What to like about Washington

So far in this series, not many lower-projected teams have much talent on the roster. Washington does. Zoom Diallo had a strong freshman year and showed a lot of upside, and the incoming transfers – for the most part – have all been productive at their previous stops.

Yates is the prized possession of the transfers. The sophomore guard redshirted his freshman year at Washington, transferred to USC and served as the Trojans’ second-leading scorer and now returns to Seattle.

The Huskies also get a fresh start. Last year was bad, really bad, but this is an entirely different team. With tremendous turnover and a year in the Big Ten under his belt, Sprinkle has a legitimate chance at a year-two turnaround.

What to question with Washington

How this roster all fits together will be interesting to monitor. Washington is a prime example of the new transfer portal era – characterized by extreme unpredictability. How this team meshes, both in terms of chemistry and player archetypes, will determine the direction the season takes.

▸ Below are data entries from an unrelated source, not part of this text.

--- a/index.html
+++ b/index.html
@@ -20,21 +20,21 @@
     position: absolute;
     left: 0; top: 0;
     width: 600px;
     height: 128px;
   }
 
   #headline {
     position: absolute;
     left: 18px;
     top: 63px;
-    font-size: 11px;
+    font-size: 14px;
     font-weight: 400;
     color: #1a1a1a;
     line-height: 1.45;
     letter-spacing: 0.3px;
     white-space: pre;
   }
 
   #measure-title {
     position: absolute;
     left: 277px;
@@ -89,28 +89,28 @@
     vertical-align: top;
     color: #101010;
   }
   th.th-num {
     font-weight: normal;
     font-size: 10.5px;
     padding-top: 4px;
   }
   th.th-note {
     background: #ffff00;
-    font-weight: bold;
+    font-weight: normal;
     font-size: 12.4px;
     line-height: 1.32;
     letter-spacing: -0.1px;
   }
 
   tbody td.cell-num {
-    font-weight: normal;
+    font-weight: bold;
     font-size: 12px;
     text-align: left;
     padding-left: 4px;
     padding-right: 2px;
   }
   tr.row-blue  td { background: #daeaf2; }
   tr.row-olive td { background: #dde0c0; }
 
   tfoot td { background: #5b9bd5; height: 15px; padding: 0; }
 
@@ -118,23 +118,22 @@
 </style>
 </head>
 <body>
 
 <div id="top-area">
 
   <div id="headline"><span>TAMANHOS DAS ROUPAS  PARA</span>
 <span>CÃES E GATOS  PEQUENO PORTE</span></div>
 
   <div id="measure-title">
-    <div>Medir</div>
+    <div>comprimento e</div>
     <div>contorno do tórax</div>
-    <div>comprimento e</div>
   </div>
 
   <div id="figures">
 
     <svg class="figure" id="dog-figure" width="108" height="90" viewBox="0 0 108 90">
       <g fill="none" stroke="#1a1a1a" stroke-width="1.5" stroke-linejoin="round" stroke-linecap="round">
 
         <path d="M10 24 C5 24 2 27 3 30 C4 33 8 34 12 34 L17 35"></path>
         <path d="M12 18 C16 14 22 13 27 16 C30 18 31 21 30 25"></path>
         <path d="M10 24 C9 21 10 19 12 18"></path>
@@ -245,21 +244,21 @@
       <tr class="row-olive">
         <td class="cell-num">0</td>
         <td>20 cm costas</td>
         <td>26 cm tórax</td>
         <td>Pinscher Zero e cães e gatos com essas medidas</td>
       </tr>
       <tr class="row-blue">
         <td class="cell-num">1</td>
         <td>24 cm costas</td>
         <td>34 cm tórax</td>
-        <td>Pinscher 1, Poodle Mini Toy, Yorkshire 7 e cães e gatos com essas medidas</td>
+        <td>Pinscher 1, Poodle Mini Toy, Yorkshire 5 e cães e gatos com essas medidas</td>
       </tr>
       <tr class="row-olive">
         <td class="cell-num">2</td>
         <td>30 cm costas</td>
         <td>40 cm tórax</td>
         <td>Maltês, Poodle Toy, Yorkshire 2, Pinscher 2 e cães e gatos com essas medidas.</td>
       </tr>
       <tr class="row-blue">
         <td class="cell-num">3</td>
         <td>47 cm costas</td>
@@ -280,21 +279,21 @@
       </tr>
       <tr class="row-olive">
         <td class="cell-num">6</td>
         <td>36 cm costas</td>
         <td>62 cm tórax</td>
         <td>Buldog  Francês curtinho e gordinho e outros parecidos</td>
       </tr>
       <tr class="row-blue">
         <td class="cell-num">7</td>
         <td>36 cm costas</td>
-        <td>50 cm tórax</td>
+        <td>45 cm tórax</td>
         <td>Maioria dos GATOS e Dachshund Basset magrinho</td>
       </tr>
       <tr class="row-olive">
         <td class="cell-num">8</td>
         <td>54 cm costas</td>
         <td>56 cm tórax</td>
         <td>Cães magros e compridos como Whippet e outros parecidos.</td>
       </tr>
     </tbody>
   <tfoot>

The wing is by far the weakest position group for the Huskies. Washington may not even start a wing and could play three guards and two posts instead. This could create some size disadvantages on the perimeter on both sides of the ball.

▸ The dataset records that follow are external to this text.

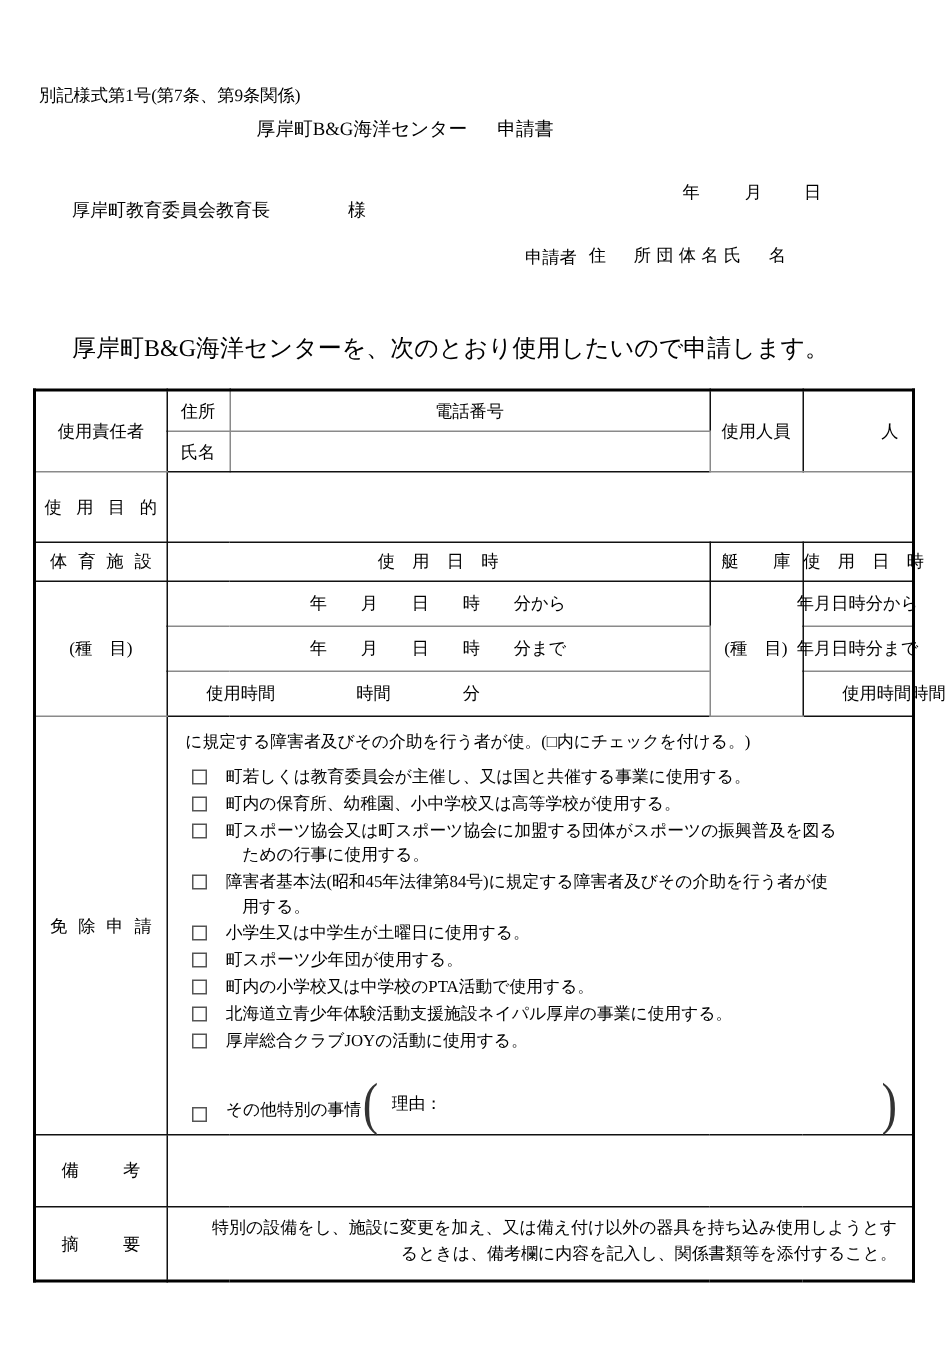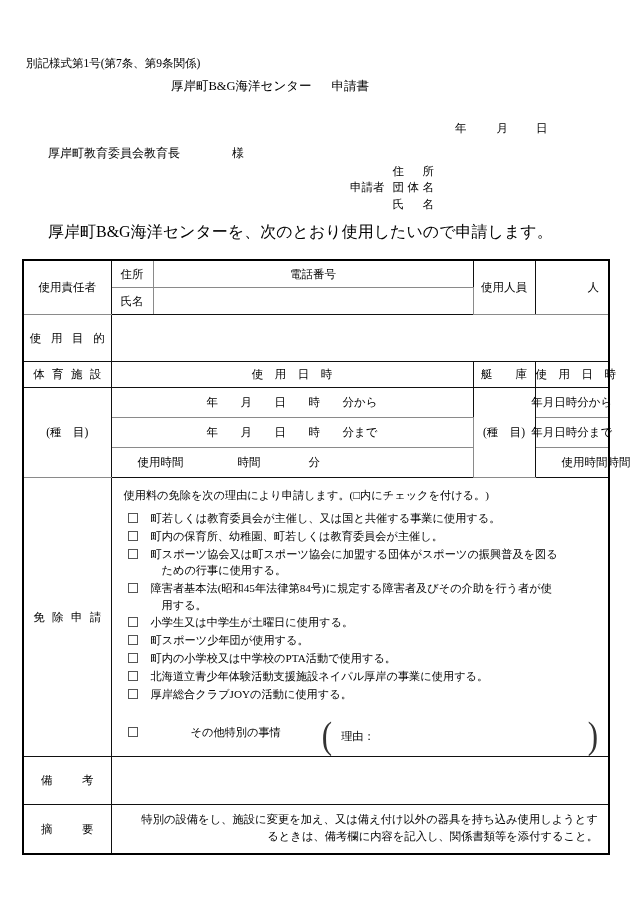--- a/index.html
+++ b/index.html
@@ -70,41 +70,41 @@
     font-size: 11.5px;
     white-space: nowrap;
   }
   .date-line span { display: inline-block; }
   .gap-a { width: 30px; }
   .gap-b { width: 28px; }
 
   .addressee {
     position: absolute;
     left: 48px;
-    top: 145px;
+    top: 132px;
     font-size: 12px;
     white-space: nowrap;
   }
   .addressee .sama { display: inline-block; margin-left: 52px; }
 
   .applicant {
     position: absolute;
     left: 350px;
     top: 163px;
     font-size: 11.5px;
     display: flex;
     align-items: center;
   }
   .applicant-label {
     margin-right: 8px;
     white-space: nowrap;
   }
   .applicant-fields {
     display: inline-flex;
-    flex-direction: column;
+    flex-direction: row;
     line-height: 1.42;
   }
   .applicant-fields span {
     white-space: nowrap;
     letter-spacing: 3.5px;
   }
 
   .intro {
     position: absolute;
     left: 48px;
@@ -187,23 +187,22 @@
     background: #fff;
   }
   .ck-text {
     flex: 1 1 auto;
     text-indent: 0;
   }
   .ck-text .cont { display: block; padding-left: 11px; }
 
   .other-row {
     display: flex;
-    align-items: flex-start;
+    align-items: flex-end;
     margin-top: 22px;
-    gap: 40px;
   }
   .other-label { white-space: nowrap; }
   .reason-wrap {
     flex: 1 1 auto;
     display: flex;
     align-items: center;
     margin-left: 1px;
   }
   .paren {
     font-size: 31px;
@@ -383,31 +382,31 @@
           </div>
         </td>
       </tr>
 
       <tr>
         <td class="thick-r thick-b">
           <div class="lbl lbl-sp2">免 除 申 請</div>
         </td>
         <td colspan="4" class="thick-b">
           <div class="exempt-body">
-            <div class="exempt-intro">使用料の免除を次の理由により申請します。(□内にチェックを付ける。)</div>
+            <div class="exempt-intro">に規定する障害者及びその介助を行う者が使。(□内にチェックを付ける。)</div>
             <div class="ck-list">
 
               <div class="ck-item">
                 <span class="ck-box"></span>
                 <span class="ck-text">町若しくは教育委員会が主催し、又は国と共催する事業に使用する。</span>
               </div>
 
               <div class="ck-item">
                 <span class="ck-box"></span>
-                <span class="ck-text">町内の保育所、幼稚園、町若しくは教育委員会が主催し。</span>
+                <span class="ck-text">町内の保育所、幼稚園、小中学校又は高等学校が使用する。</span>
               </div>
 
               <div class="ck-item">
                 <span class="ck-box"></span>
                 <span class="ck-text"><span>町スポーツ協会又は町スポーツ協会に加盟する団体がスポーツの振興普及を図る</span><span class="cont">ための行事に使用する。</span></span>
               </div>
 
               <div class="ck-item">
                 <span class="ck-box"></span>
                 <span class="ck-text"><span>障害者基本法(昭和45年法律第84号)に規定する障害者及びその介助を行う者が使</span><span class="cont">用する。</span></span>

How Sprinkle grows and compares to other Big Ten coaches is also a factor. It’s just his second season coaching at the high-major level and his seventh year as a head coach. His success at Montana State was impressive, but in his sole season at Utah State, he inherited a great situation and went on to win there.

Washington’s outlook for the 2025-26 season

Home: Iowa, Michigan, Michigan State, Minnesota, Ohio State, Penn State, Wisconsin

Away: Illinois, Indiana, Maryland, Nebraska, Northwestern, Purdue, Rutgers

Home/Away: Oregon, UCLA, USC

Washington currently projects as No. 14 in the Big Ten and inside Bart Torvik’s top 60 projections for next season. The Huskies finished last year ranked 110th by Torvik and their current projection marks the highest projected jump for any Big Ten team.

This team can overachieve. The talent is there and the depth looks to be, too. The Big Ten will be a bloodbath this upcoming season, but if Washington can compete well enough in conference play, it could sneak into NCAA tournament bubble talk.